Et surtout qui sait ce qu'ils diraient en me voyant seule, pieds nus, face aux quelques vestiges délabrés de leur monde, en train de feuilleter la biographie de son bourreau. »
(...)
Je me demande si l'art a lui aussi, comme les hommes, une respiration particulière lorsqu'il dort-quelles oeuvres ont le repos paisible des enfants, lesquelles ronflent, quels sont au contraire les tableaux insomniaques. »
(p. 129, 130 et 136)

Ce fut une nuit de réconciliation, d'émotion salvatrice pour l'auteure :

« Si j'ai eu besoin cette nuit de remplir de mots le vide laissé à Athènes par lord Elgin, c'est surtout pour soigner ma propre incomplétude. Pour exorciser cette malédiction dont nous avons tous été atteints sitôt arrachée la première pierre, matérielle ou intellectuelle, à la Grèce
J'ignore s'ils m'ont pardonnée, mais cette nuit, du moins les marbres de Phidias m'ont écoutée.
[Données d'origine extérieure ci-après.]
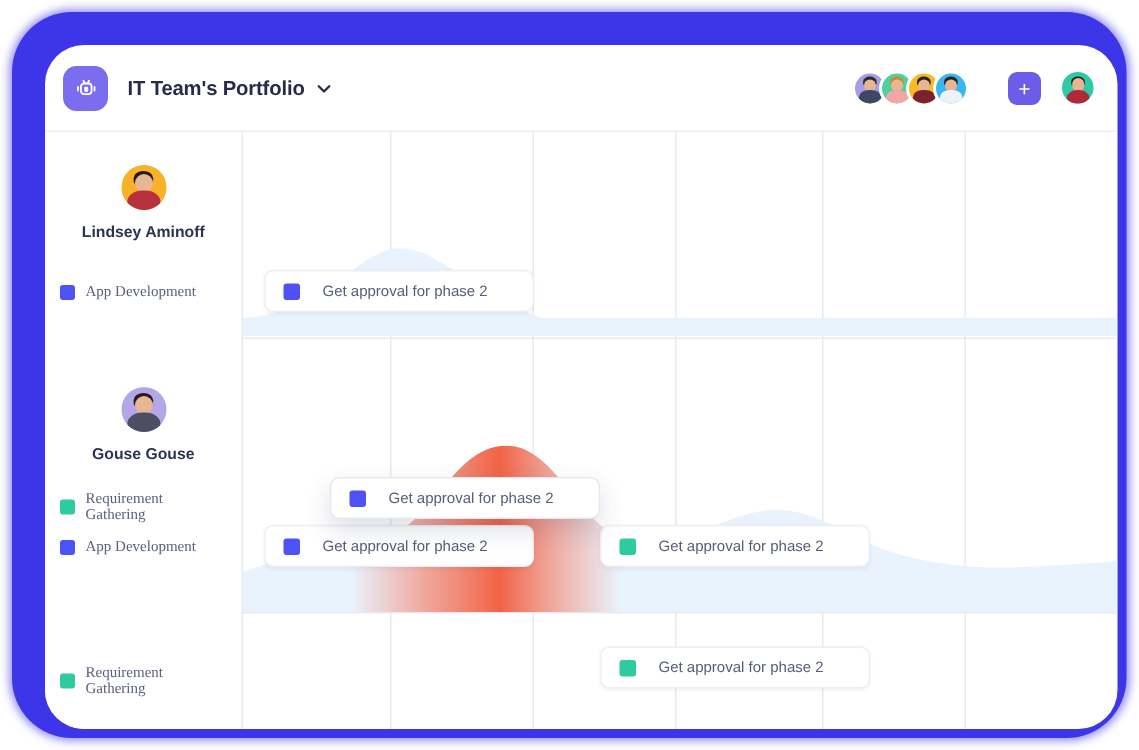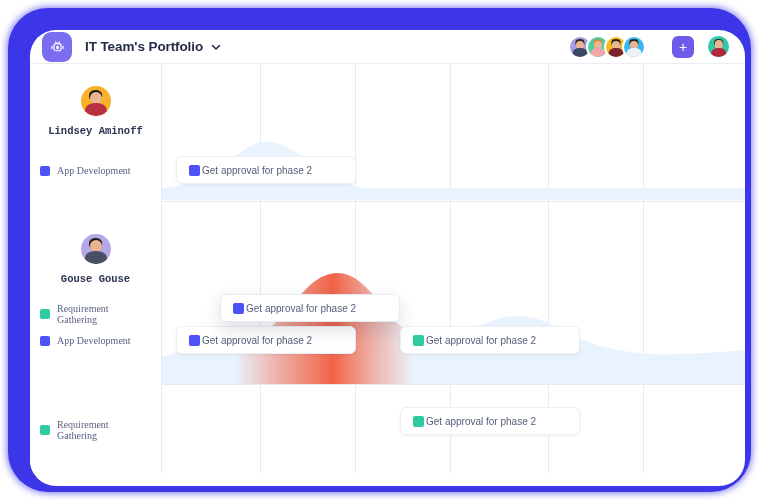--- a/index.html
+++ b/index.html
@@ -47,21 +47,21 @@
     width: 715px;
     height: 456px;
     background: #ffffff;
     border-radius: 26px;
     overflow: hidden;
   }
 
   
   .header {
     position: relative;
-    height: 34px;
+    height: 58px;
     display: flex;
     align-items: center;
     padding: 0 14px 0 12px;
     border-bottom: 1px solid #eceef3;
     justify-content: center;
   }
   .app-icon {
     width: 30px; height: 30px;
     border-radius: 9px;
     background: #7a6df0;
@@ -209,21 +209,20 @@
   .side-row .prof {
     display: flex;
     flex-direction: column;
     align-items: center;
   }
   .side-row .pname {
     margin-top: 7px;
     font-size: 10.5px;
     font-weight: bold;
     color: #2b3352;
-    font-family: Liberation Mono, monospace;
   }
   .legend {
     display: flex;
     align-items: center;
     gap: 7px;
     margin-top: 2px;
     font-family: Liberation Serif, serif;
   }
   .legend .sw {
     width: 10px; height: 10px; border-radius: 2px;
@@ -241,21 +240,21 @@
   
   .card {
     position: absolute;
     height: 28px;
     background: #ffffff;
     border: 1px solid #edeff4;
     border-radius: 6px;
     display: flex;
     align-items: center;
     padding: 0 12px;
-    gap: 2px;
+    gap: 15px;
     z-index: 5;
     box-shadow: 0 1px 3px rgba(40,48,80,0.07);
   }
   .card.floating {
     box-shadow: 0 7px 18px rgba(40,48,80,0.16);
     border-color: #e6e9f0;
     z-index: 7;
   }
   .card .sw { width: 11px; height: 11px; border-radius: 2px; flex: 0 0 auto; }
   .card .txt { font-size: 10px; color: #555d7a; white-space: nowrap; }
Je peux à présent m'allonger sur mon lit de camp et tacher de dissiper dans le sommeil les quelques heures qui me séparent de l'aube. »
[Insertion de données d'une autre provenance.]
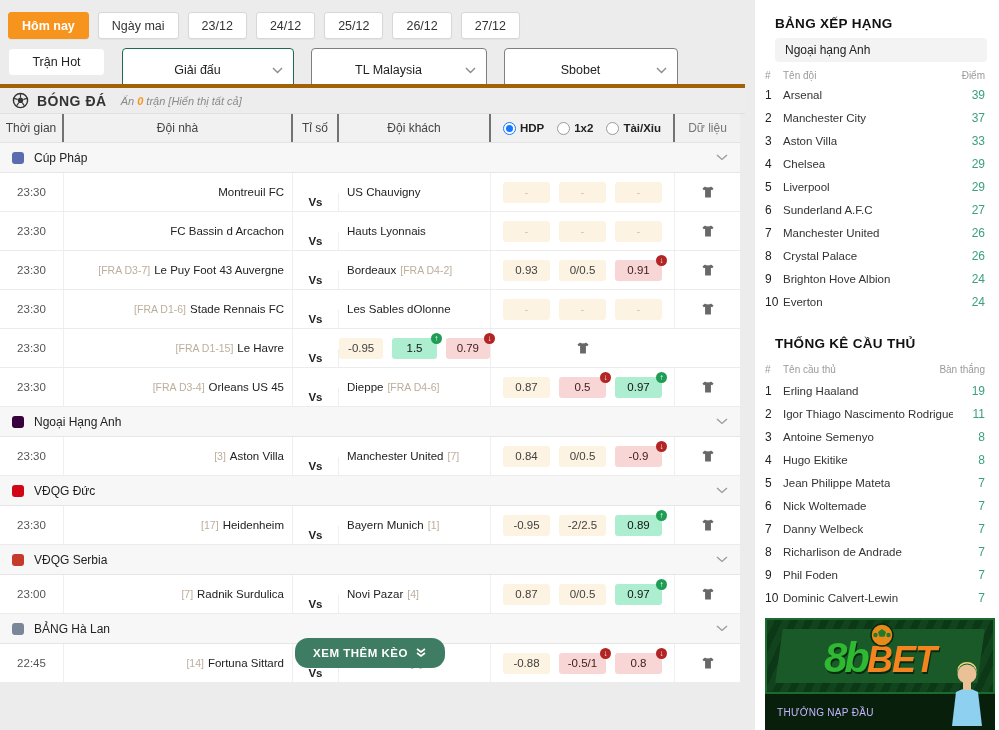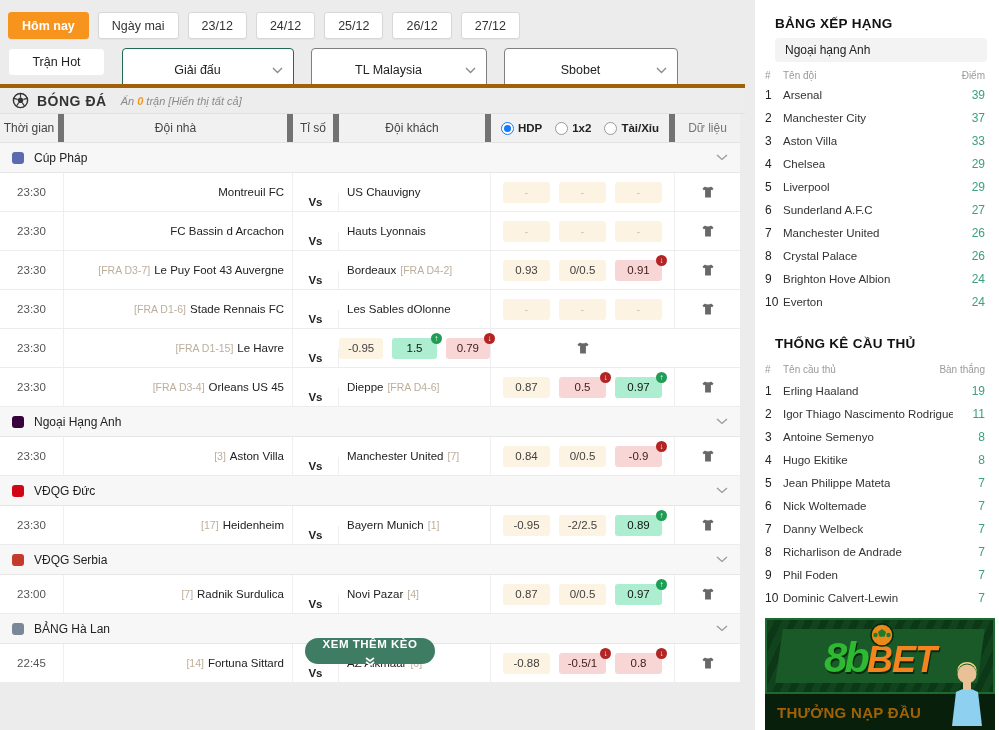--- a/index.html
+++ b/index.html
@@ -30,21 +30,21 @@
     display:flex; align-items:center; padding-left:12px; }
   .sport-title { font-size:14px; font-weight:700; color:#333; margin-left:8px; letter-spacing:.5px; }
   .sport-note { font-size:11px; font-style:italic; color:#8a8a8a; margin-left:14px; }
   .sport-note b { color:#f7941e; }
 
   
   .table { position:absolute; top:114px; left:0; width:740px; background:#fff; }
   .grid { display:grid; grid-template-columns:64px 229px 46px 152px 184px 65px; }
   .thead { background:#f1f1f1; height:29px; border-bottom:1px solid #e3e3e3; }
   .thead > div { display:flex; align-items:center; justify-content:center;
-    font-size:12px; color:#444; border-right:6px solid #737373; }
+    font-size:12px; color:#444; border-right:2px solid #737373; }
   .thead > div:last-child { border-right:none; color:#777; }
   .mode-group { display:flex; align-items:center; gap:13px; }
   .mode { display:flex; align-items:center; gap:4px; cursor:pointer; }
   .mode-label { font-size:11.5px; font-weight:700; color:#222; }
   .radio { width:13px; height:13px; border-radius:50%; border:1.5px solid #9a9a9a;
     display:inline-block; position:relative; background:#fff; }
   .radio.sel { border-color:#1677ff; }
   .radio.sel::after { content:""; position:absolute; inset:2px; border-radius:50%; background:#1677ff; }
 
   .league-row { height:30px; background:#f7f7f7; border-bottom:1px solid #e6e6e6;
@@ -73,22 +73,22 @@
   .odds-badge { position:absolute; top:-5px; right:-5px; width:11px; height:11px;
     border-radius:50%; font-size:8px; line-height:11px; text-align:center;
     color:#fff; font-weight:700; }
   .odds-badge.up { background:#1f9d55; }
   .odds-badge.down { background:#b32424; }
   .c-data { justify-content:center; }
   .jersey-btn { background:none; border:none; cursor:pointer; display:flex; padding:2px; }
 
   .more-wrap { position:absolute; top:638px; left:0; width:740px; display:flex; justify-content:center; }
   .more-btn { background:#3e7d63; color:#fff; border:none; border-radius:13px; height:26px;
-    padding:0 18px; font-size:11.5px; font-weight:700; letter-spacing:.5px; cursor:pointer;
-    display:flex; align-items:center; gap:7px; font-family:inherit;flex-direction:column; }
+    padding:15px 18px; font-size:11.5px; font-weight:700; letter-spacing:.5px; cursor:pointer;
+    display:flex; align-items:center; gap:7px; font-family:inherit; }
 
   
   .sidebar { position:absolute; left:755px; top:0; width:244px; height:730px; background:#fff; }
   .side-title { position:absolute; left:20px; font-size:13.5px; font-weight:700; color:#111; letter-spacing:.3px; }
   .t-standings { top:16px; } .t-stats { top:336px; }
   .league-tab { position:absolute; top:38px; left:20px; width:212px; height:24px;
     background:#f3f3f3; border-radius:4px; line-height:24px; padding-left:10px;
     font-size:12px; color:#222; cursor:pointer; }
   .side-header { position:absolute; left:0; width:244px; height:14px; font-size:10px; color:#9a9a9a; }
   .h-standings { top:70px; } .h-stats { top:364px; }
@@ -110,21 +110,21 @@
     border:2px solid #1c6a2e; }
   .ad-panel { position:absolute; top:9px; left:12px; right:12px; bottom:9px;
     background:#1a5a28; transform:skewX(-8deg); }
   .ad-logo { position:absolute; top:14px; left:0; width:226px; text-align:center;
     font-style:italic; font-weight:900; }
   .logo-8b { font-size:42px; color:#2fb832; text-shadow:1px 2px 0 #06290e; letter-spacing:-3px; }
   .logo-bet { font-size:36px; color:#f5831f; text-shadow:1px 2px 0 #06290e; letter-spacing:-1px; }
   .ad-ball { position:absolute; top:2px; left:102px; }
   .ad-bottom { position:absolute; top:76px; left:0; width:230px; height:36px; background:#081f0c;
     display:flex; align-items:center; padding-left:12px; }
-  .ad-tagline { color:#a16207; font-size:15px; font-weight:700; letter-spacing:.3px; }
+  .ad-tagline { color:#c4b5fd; font-size:10px; font-weight:400; letter-spacing:.3px; }
   .ad-player { position:absolute; right:5px; bottom:0; }
 </style>
 </head>
 <body>
 
 <div class="page">
 
   <div class="row1" id="day-tabs">
       <button class="day-tab active">Hôm nay</button>
       <button class="day-tab">Ngày mai</button>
« Pour imparfaite que je sois, j'ai l'impression d'avoir fait ma part. Comme nous tachons tous de le faire.
A mon réveil m'attendra, éternel, le spectacle de la Grèce ressurgissant chaque nuit de l'obscurité. Fidèle à son devoir de révéler l'émotion que le monde recèle, aidant les hommes à ne pas perdre la certitude confiante d'en détenir un peu à son tour. » (p. 218 et 219)

Un livre à lire, plein de vie, en dépit de la gravité du propos...et du vide de ces frises violentées.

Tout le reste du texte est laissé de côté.